◆ WORK INSTRUCTION:
Each line below has to be output exactly, from first to last.

◆ GIVEN ENTRIES:

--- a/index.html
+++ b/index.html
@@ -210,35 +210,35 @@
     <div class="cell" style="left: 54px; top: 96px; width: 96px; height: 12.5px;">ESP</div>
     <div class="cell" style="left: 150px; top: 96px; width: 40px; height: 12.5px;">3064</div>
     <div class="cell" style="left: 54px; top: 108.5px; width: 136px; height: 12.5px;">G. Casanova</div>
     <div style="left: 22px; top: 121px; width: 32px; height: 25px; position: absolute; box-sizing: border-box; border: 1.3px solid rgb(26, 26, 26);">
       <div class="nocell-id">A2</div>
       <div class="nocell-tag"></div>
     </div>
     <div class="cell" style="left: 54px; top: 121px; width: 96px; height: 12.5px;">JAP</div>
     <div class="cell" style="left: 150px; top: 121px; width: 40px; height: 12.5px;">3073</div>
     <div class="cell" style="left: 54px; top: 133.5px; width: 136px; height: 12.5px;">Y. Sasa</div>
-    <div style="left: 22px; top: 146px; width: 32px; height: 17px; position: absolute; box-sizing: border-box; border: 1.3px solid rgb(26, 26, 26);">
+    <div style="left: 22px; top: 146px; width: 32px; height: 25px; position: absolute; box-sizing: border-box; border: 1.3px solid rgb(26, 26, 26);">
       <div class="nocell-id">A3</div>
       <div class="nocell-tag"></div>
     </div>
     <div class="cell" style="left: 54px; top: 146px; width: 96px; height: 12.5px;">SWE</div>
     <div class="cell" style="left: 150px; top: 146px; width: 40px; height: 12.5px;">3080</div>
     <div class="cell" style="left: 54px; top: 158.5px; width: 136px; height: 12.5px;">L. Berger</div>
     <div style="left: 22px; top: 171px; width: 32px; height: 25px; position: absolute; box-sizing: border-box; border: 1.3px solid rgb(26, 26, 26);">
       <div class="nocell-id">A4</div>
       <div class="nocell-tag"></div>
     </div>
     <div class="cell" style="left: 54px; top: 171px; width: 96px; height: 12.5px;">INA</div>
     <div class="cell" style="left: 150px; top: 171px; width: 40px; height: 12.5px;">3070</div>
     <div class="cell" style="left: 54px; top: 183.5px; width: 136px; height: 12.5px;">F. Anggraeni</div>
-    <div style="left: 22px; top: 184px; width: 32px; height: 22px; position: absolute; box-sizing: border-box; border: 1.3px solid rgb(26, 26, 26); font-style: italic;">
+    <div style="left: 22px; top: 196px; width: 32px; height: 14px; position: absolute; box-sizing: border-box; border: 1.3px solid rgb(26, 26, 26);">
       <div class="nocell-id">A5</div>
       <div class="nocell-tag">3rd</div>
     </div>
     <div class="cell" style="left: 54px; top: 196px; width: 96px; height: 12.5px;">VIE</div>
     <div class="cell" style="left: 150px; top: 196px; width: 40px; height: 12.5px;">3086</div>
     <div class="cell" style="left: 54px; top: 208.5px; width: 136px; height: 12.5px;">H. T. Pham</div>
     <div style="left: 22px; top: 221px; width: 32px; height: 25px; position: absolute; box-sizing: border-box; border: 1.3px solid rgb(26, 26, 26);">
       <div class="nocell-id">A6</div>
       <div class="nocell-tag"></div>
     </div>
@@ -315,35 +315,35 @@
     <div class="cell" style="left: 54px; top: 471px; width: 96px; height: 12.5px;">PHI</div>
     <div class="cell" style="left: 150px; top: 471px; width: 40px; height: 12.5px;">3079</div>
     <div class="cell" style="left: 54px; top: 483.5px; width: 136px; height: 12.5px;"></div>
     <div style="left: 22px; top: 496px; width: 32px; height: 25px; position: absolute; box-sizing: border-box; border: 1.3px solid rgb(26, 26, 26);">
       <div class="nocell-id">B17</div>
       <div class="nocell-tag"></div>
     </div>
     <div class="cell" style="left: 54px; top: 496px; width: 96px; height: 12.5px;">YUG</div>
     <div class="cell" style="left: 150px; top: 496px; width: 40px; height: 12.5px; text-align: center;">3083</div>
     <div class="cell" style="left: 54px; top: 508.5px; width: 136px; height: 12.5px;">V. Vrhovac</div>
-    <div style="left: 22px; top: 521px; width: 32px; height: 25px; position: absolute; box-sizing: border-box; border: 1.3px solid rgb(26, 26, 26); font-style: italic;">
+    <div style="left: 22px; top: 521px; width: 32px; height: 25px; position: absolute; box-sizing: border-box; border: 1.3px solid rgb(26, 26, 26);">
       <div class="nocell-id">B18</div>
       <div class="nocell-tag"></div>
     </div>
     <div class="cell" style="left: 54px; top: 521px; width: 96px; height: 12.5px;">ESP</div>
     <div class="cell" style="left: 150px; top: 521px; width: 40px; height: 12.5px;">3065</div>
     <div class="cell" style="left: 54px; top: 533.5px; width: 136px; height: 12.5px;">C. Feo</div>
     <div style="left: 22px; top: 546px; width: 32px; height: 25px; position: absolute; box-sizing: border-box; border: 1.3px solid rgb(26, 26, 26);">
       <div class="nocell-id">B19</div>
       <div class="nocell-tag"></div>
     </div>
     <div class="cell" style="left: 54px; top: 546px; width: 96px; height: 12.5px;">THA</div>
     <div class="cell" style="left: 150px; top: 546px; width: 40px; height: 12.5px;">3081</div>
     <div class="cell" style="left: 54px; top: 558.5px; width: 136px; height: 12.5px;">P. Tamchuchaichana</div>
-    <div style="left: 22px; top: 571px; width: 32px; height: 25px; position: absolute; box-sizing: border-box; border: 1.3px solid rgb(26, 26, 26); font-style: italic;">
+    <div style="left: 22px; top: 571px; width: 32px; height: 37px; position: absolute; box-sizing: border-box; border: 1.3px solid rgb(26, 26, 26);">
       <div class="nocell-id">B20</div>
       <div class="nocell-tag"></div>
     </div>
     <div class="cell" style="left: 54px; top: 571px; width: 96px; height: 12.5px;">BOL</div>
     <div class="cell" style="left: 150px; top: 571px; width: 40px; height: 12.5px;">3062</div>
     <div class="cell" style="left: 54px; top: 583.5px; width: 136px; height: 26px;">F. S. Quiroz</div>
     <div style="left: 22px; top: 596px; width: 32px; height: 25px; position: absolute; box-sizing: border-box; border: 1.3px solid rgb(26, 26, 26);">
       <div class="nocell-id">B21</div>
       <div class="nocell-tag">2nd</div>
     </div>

◆ EXERCISE RESPONSE:
--- a/index.html
+++ b/index.html
@@ -210,35 +210,35 @@
     <div class="cell" style="left: 54px; top: 96px; width: 96px; height: 12.5px;">ESP</div>
     <div class="cell" style="left: 150px; top: 96px; width: 40px; height: 12.5px;">3064</div>
     <div class="cell" style="left: 54px; top: 108.5px; width: 136px; height: 12.5px;">G. Casanova</div>
     <div style="left: 22px; top: 121px; width: 32px; height: 25px; position: absolute; box-sizing: border-box; border: 1.3px solid rgb(26, 26, 26);">
       <div class="nocell-id">A2</div>
       <div class="nocell-tag"></div>
     </div>
     <div class="cell" style="left: 54px; top: 121px; width: 96px; height: 12.5px;">JAP</div>
     <div class="cell" style="left: 150px; top: 121px; width: 40px; height: 12.5px;">3073</div>
     <div class="cell" style="left: 54px; top: 133.5px; width: 136px; height: 12.5px;">Y. Sasa</div>
-    <div style="left: 22px; top: 146px; width: 32px; height: 17px; position: absolute; box-sizing: border-box; border: 1.3px solid rgb(26, 26, 26);">
+    <div style="left: 22px; top: 146px; width: 32px; height: 25px; position: absolute; box-sizing: border-box; border: 1.3px solid rgb(26, 26, 26);">
       <div class="nocell-id">A3</div>
       <div class="nocell-tag"></div>
     </div>
     <div class="cell" style="left: 54px; top: 146px; width: 96px; height: 12.5px;">SWE</div>
     <div class="cell" style="left: 150px; top: 146px; width: 40px; height: 12.5px;">3080</div>
     <div class="cell" style="left: 54px; top: 158.5px; width: 136px; height: 12.5px;">L. Berger</div>
     <div style="left: 22px; top: 171px; width: 32px; height: 25px; position: absolute; box-sizing: border-box; border: 1.3px solid rgb(26, 26, 26);">
       <div class="nocell-id">A4</div>
       <div class="nocell-tag"></div>
     </div>
     <div class="cell" style="left: 54px; top: 171px; width: 96px; height: 12.5px;">INA</div>
     <div class="cell" style="left: 150px; top: 171px; width: 40px; height: 12.5px;">3070</div>
     <div class="cell" style="left: 54px; top: 183.5px; width: 136px; height: 12.5px;">F. Anggraeni</div>
-    <div style="left: 22px; top: 184px; width: 32px; height: 22px; position: absolute; box-sizing: border-box; border: 1.3px solid rgb(26, 26, 26); font-style: italic;">
+    <div style="left: 22px; top: 196px; width: 32px; height: 14px; position: absolute; box-sizing: border-box; border: 1.3px solid rgb(26, 26, 26);">
       <div class="nocell-id">A5</div>
       <div class="nocell-tag">3rd</div>
     </div>
     <div class="cell" style="left: 54px; top: 196px; width: 96px; height: 12.5px;">VIE</div>
     <div class="cell" style="left: 150px; top: 196px; width: 40px; height: 12.5px;">3086</div>
     <div class="cell" style="left: 54px; top: 208.5px; width: 136px; height: 12.5px;">H. T. Pham</div>
     <div style="left: 22px; top: 221px; width: 32px; height: 25px; position: absolute; box-sizing: border-box; border: 1.3px solid rgb(26, 26, 26);">
       <div class="nocell-id">A6</div>
       <div class="nocell-tag"></div>
     </div>
@@ -315,35 +315,35 @@
     <div class="cell" style="left: 54px; top: 471px; width: 96px; height: 12.5px;">PHI</div>
     <div class="cell" style="left: 150px; top: 471px; width: 40px; height: 12.5px;">3079</div>
     <div class="cell" style="left: 54px; top: 483.5px; width: 136px; height: 12.5px;"></div>
     <div style="left: 22px; top: 496px; width: 32px; height: 25px; position: absolute; box-sizing: border-box; border: 1.3px solid rgb(26, 26, 26);">
       <div class="nocell-id">B17</div>
       <div class="nocell-tag"></div>
     </div>
     <div class="cell" style="left: 54px; top: 496px; width: 96px; height: 12.5px;">YUG</div>
     <div class="cell" style="left: 150px; top: 496px; width: 40px; height: 12.5px; text-align: center;">3083</div>
     <div class="cell" style="left: 54px; top: 508.5px; width: 136px; height: 12.5px;">V. Vrhovac</div>
-    <div style="left: 22px; top: 521px; width: 32px; height: 25px; position: absolute; box-sizing: border-box; border: 1.3px solid rgb(26, 26, 26); font-style: italic;">
+    <div style="left: 22px; top: 521px; width: 32px; height: 25px; position: absolute; box-sizing: border-box; border: 1.3px solid rgb(26, 26, 26);">
       <div class="nocell-id">B18</div>
       <div class="nocell-tag"></div>
     </div>
     <div class="cell" style="left: 54px; top: 521px; width: 96px; height: 12.5px;">ESP</div>
     <div class="cell" style="left: 150px; top: 521px; width: 40px; height: 12.5px;">3065</div>
     <div class="cell" style="left: 54px; top: 533.5px; width: 136px; height: 12.5px;">C. Feo</div>
     <div style="left: 22px; top: 546px; width: 32px; height: 25px; position: absolute; box-sizing: border-box; border: 1.3px solid rgb(26, 26, 26);">
       <div class="nocell-id">B19</div>
       <div class="nocell-tag"></div>
     </div>
     <div class="cell" style="left: 54px; top: 546px; width: 96px; height: 12.5px;">THA</div>
     <div class="cell" style="left: 150px; top: 546px; width: 40px; height: 12.5px;">3081</div>
     <div class="cell" style="left: 54px; top: 558.5px; width: 136px; height: 12.5px;">P. Tamchuchaichana</div>
-    <div style="left: 22px; top: 571px; width: 32px; height: 25px; position: absolute; box-sizing: border-box; border: 1.3px solid rgb(26, 26, 26); font-style: italic;">
+    <div style="left: 22px; top: 571px; width: 32px; height: 37px; position: absolute; box-sizing: border-box; border: 1.3px solid rgb(26, 26, 26);">
       <div class="nocell-id">B20</div>
       <div class="nocell-tag"></div>
     </div>
     <div class="cell" style="left: 54px; top: 571px; width: 96px; height: 12.5px;">BOL</div>
     <div class="cell" style="left: 150px; top: 571px; width: 40px; height: 12.5px;">3062</div>
     <div class="cell" style="left: 54px; top: 583.5px; width: 136px; height: 26px;">F. S. Quiroz</div>
     <div style="left: 22px; top: 596px; width: 32px; height: 25px; position: absolute; box-sizing: border-box; border: 1.3px solid rgb(26, 26, 26);">
       <div class="nocell-id">B21</div>
       <div class="nocell-tag">2nd</div>
     </div>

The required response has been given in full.